Try it
Consider the listing below. Extract exactly the lines from the line containing "order number: PO309920 -> PO308923" to the line containing "Bonilla Rocio: 3", both included.

Dataset content
******

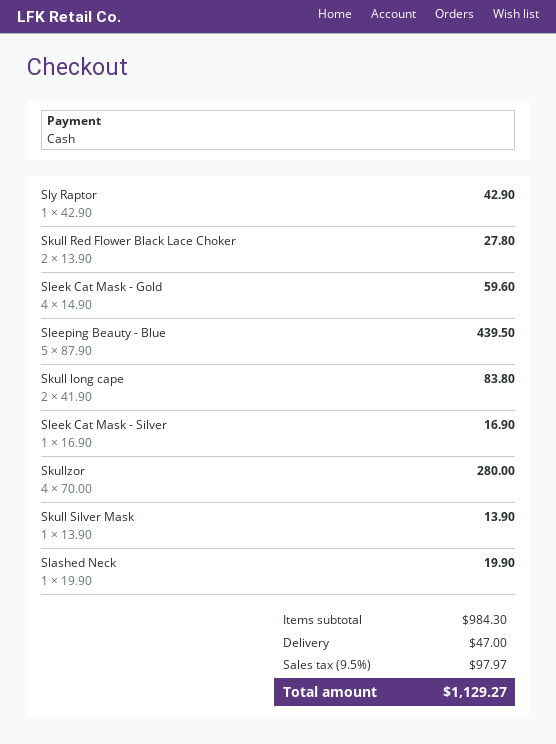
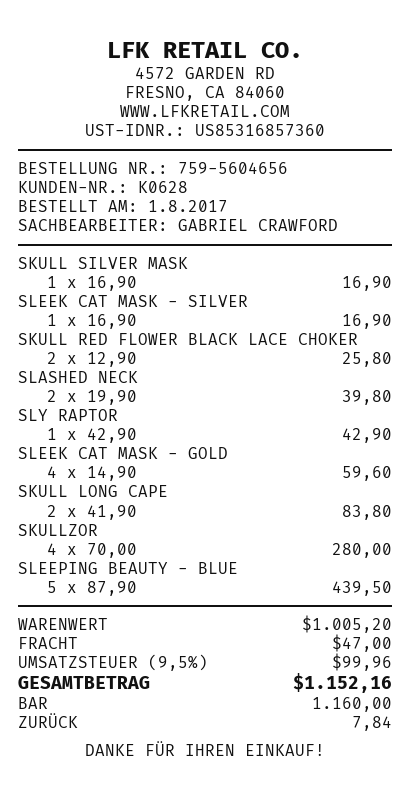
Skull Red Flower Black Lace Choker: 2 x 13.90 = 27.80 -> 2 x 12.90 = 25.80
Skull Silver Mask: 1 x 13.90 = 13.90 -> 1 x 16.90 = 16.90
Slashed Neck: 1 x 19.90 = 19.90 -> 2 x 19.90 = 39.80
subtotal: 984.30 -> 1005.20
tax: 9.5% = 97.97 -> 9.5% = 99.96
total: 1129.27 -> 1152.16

******

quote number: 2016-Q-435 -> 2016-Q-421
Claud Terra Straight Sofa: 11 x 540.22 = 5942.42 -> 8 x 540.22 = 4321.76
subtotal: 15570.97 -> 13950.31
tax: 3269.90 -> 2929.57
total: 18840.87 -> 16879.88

******

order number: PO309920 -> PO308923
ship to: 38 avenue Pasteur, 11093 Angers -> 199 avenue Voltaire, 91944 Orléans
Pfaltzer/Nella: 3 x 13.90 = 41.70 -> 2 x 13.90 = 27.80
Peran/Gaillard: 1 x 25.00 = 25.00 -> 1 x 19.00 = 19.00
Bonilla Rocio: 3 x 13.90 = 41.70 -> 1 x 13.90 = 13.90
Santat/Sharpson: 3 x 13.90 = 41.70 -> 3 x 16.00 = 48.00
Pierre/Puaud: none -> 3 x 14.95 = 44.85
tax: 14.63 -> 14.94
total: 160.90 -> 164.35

******

Finished exercise
order number: PO309920 -> PO308923
ship to: 38 avenue Pasteur, 11093 Angers -> 199 avenue Voltaire, 91944 Orléans
Pfaltzer/Nella: 3 x 13.90 = 41.70 -> 2 x 13.90 = 27.80
Peran/Gaillard: 1 x 25.00 = 25.00 -> 1 x 19.00 = 19.00
Bonilla Rocio: 3 x 13.90 = 41.70 -> 1 x 13.90 = 13.90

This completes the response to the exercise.